Pool Showdown

swimmerI’m training for my first Sprint Triathlon which is happening on October 27th, so I’ve been spending more time at the pool. Last Sunday I went up to 24 Hour Fitness for my workout. The pool was busy. There were some people in the hot tub, some in the sauna. Some people were just kind of meandering around. There was a teen-aged girl in a bikini there, certainly not there to do a serious workout, but seriously trying to make herself visible to the teenage boys hogging one end of the lap pool.

I walked in and sat on the stairs leading down into the pool. I thought that if people saw me putting on my swim cap and goggles, they would see I was there to train and would stop their meandering and give me a lane. It worked. One lady sweetly told me she was done and I could have her’s.

I got in and swam a few warm-up laps. At one point during my warm-up I noticed someone standing in the lane next to mine, very close to the floating lane marker. I didn’t think a lot about it, just that they were a little too close to me and maybe I had drifted too far to that side. I continued on to the end of the pool and stopped. I turned, lifted my goggles and saw the person I had passed. It was the bikini girl….. IN. MY. LANE, splashing around aimlessly about midway down the pool. I looked at her and thought, “Seriously? She must be all of sixteen with no idea what kind of pool etiquette she is violating. This is not a community pool, honey. This is a GYM! People train here! People like me, like right now and you are about to be in my way!”

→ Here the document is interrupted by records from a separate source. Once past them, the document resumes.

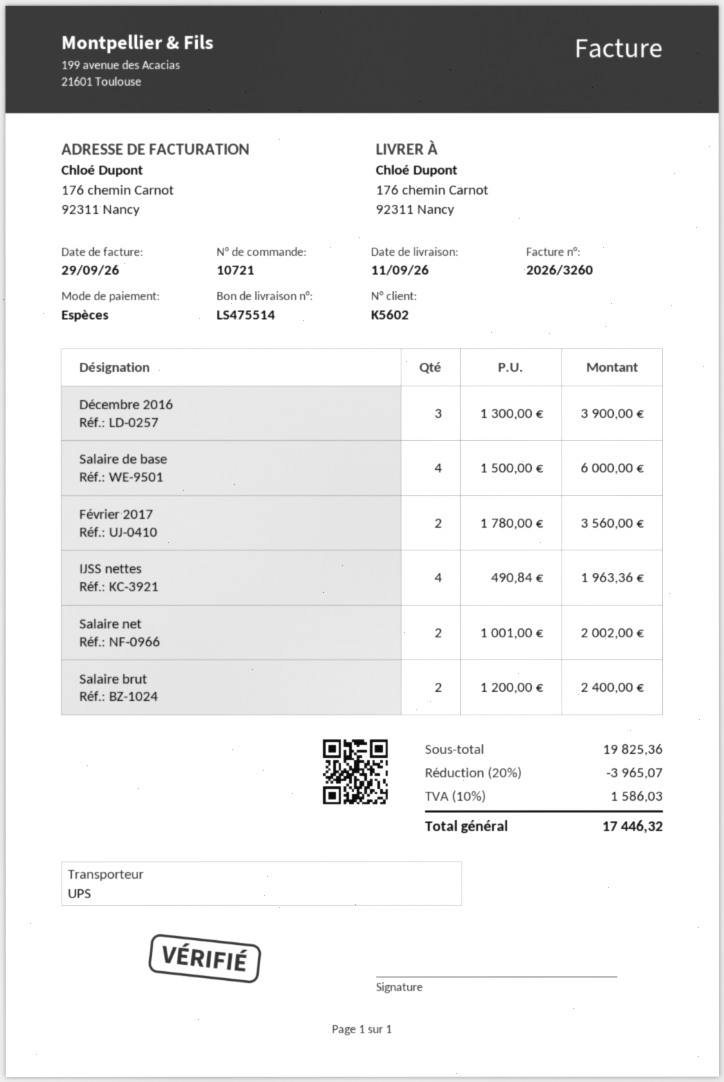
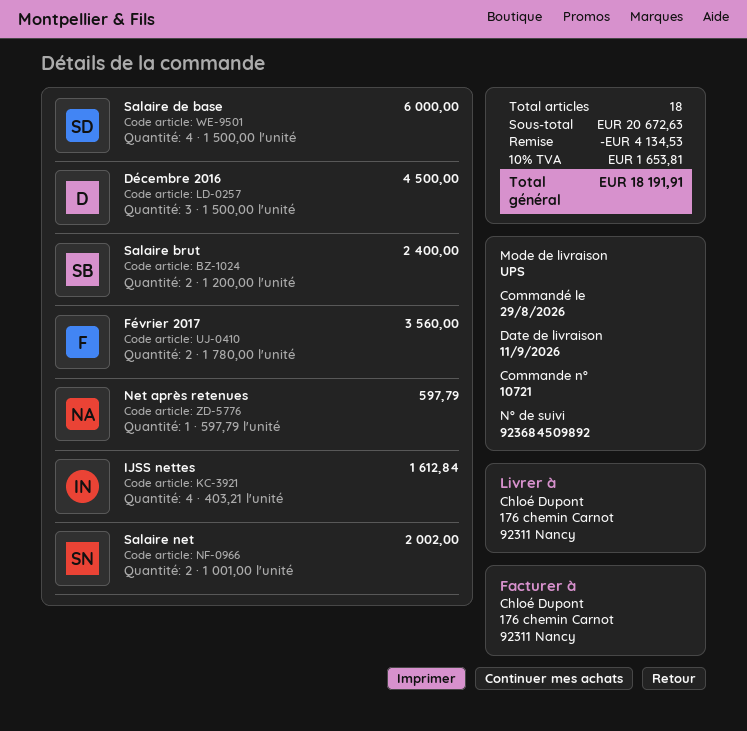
Décembre 2016: 3 x 1300.00 = 3900.00 -> 3 x 1500.00 = 4500.00
IJSS nettes: 4 x 490.84 = 1963.36 -> 4 x 403.21 = 1612.84
Net après retenues: none -> 1 x 597.79 = 597.79
subtotal: 19825.36 -> 20672.63
discount: 3965.07 -> 4134.53
tax: 10% = 1586.03 -> 10% = 1653.81
total: 17446.32 -> 18191.91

She obviously did not sense my telepathic irritation or see my stone-cold glare and looked as if she had no intention of moving to another part of the pool. So, I decided, she would just have to stay out of my way. I swam my drills and focused on my breath and my strokes. For a good twenty minutes she dodged me every lap. She would kind of swim a little, then lean over the lane marker talking to her friend in the next lane. I never came close enough to run into her, and I couldn’t understand why she insisted on staying right there, moving every time I swam by.

I completed my workout. She was still going on with her conversation as I left the pool area.

Now, I tell this story, not to gripe about the lack of consideration on the part of the girl, but because my reaction, though it might not seem at all extraordinary, was a bit of a victory for me. This morning, I thought about a conversation I had with a friend from church about how I had lately noticed a tendency to be more open and tell people what I really thought. The pool incident made me realize another change. Over the last few years, God has worked on me A LOT. It is through no effort of my own, other than being obedient to Him in studying His word, working the steps of Celebrate Recovery and journaling almost every day. The result is, I’m learning how to stand up for myself. The Debbie of just a few short years ago, would have been quite discombobulated by the bikini girl’s rudeness. I might have even left the pool and given up the attempt at a good workout due to no empty lanes. But Sunday, I knew I was in the right and I took possession of what was mine. It wasn’t a conscious, grit-my-teeth determination to complete my training for the day. I was simply completing the task I had gone there to do and dealing positively with the conflict.

It is a minuscule and simultaneously monumental shift.

God says, “Do you not perceive it? I am making a way in the desert and streams in the wasteland.” (Isaiah 43:19) He is changing me in ways I didn’t even know needed changing. Like a skilled trainer, His incredibly wise hand knows exactly how to exercise my mind and emotions to strengthen them.

In Celebrate Recovery, I see women who short-circuit their healing. They are afraid or tired or they get a little victory and think it’s enough. So, they quit. But God doesn’t work on our time schedule. Notice the verb in the verse from Isaiah 43. He doesn’t say He has made way. He is making a way. He’s still in the process. It’s continual. We’re not done until He calls us home. If we don’t continue to seek Him with all of our hearts as long as we live, we’ll never really know all He can do in us. It’s not an easy road. In fact, sometimes it is extremely painful. But it is powerful.

And sometimes we don’t even know we are changing, ……until the bikini girl gets in our lane.